▶ **WHAT IS REQUIRED**:
The answer must be every line of the records below that holds the word "shows".

Web document revisions:
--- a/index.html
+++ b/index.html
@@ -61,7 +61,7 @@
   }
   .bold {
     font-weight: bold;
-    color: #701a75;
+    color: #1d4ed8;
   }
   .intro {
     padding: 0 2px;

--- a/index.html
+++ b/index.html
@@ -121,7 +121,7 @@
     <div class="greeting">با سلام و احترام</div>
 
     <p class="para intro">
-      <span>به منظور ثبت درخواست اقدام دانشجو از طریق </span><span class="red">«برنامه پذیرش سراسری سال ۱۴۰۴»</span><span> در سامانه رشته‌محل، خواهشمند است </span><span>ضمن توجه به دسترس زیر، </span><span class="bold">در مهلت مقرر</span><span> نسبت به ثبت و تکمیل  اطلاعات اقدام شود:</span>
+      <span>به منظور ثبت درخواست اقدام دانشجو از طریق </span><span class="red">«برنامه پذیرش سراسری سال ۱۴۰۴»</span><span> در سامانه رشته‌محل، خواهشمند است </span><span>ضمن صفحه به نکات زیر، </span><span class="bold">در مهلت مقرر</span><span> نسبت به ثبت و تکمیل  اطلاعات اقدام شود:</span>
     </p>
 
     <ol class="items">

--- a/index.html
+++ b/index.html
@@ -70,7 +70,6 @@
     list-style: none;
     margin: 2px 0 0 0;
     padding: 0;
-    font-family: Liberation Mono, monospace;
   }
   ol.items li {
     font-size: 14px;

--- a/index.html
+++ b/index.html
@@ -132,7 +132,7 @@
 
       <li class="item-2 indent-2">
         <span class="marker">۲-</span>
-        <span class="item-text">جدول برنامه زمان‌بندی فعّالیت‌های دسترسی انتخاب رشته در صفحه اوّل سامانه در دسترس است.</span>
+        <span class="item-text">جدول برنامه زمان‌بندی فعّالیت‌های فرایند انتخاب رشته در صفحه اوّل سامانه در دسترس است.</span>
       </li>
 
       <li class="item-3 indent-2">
==
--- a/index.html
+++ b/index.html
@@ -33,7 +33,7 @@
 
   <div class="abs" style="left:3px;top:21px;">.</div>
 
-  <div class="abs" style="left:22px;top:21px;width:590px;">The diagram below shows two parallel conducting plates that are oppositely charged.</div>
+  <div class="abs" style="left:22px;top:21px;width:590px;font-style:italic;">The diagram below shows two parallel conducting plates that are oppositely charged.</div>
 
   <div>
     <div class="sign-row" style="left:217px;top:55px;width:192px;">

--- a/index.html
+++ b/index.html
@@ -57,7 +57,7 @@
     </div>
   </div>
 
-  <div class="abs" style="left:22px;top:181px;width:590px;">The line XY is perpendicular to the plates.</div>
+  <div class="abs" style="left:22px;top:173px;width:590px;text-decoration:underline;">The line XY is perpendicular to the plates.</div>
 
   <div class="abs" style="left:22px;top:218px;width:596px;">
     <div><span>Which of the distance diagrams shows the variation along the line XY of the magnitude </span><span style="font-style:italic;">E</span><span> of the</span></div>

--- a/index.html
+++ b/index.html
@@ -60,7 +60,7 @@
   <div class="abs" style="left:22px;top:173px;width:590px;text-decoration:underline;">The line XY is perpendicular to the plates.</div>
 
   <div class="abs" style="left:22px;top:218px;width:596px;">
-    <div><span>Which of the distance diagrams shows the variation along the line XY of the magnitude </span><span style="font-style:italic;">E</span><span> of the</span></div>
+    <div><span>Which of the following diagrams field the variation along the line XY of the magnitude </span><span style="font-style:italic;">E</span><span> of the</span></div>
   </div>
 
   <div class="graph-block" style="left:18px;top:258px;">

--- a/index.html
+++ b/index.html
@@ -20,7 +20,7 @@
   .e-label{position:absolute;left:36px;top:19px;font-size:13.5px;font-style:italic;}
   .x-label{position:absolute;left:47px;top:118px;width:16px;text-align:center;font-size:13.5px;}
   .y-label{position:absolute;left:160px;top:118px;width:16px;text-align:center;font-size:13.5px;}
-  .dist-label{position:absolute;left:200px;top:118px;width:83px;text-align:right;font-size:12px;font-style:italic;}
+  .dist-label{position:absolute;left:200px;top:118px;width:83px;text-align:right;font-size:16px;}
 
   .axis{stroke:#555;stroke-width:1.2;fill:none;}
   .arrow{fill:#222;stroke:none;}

▶ **YOUR SOLUTION**:
-  <div class="abs" style="left:22px;top:21px;width:590px;">The diagram below shows two parallel conducting plates that are oppositely charged.</div>
+  <div class="abs" style="left:22px;top:21px;width:590px;font-style:italic;">The diagram below shows two parallel conducting plates that are oppositely charged.</div>
     <div><span>Which of the distance diagrams shows the variation along the line XY of the magnitude </span><span style="font-style:italic;">E</span><span> of the</span></div>
-    <div><span>Which of the distance diagrams shows the variation along the line XY of the magnitude </span><span style="font-style:italic;">E</span><span> of the</span></div>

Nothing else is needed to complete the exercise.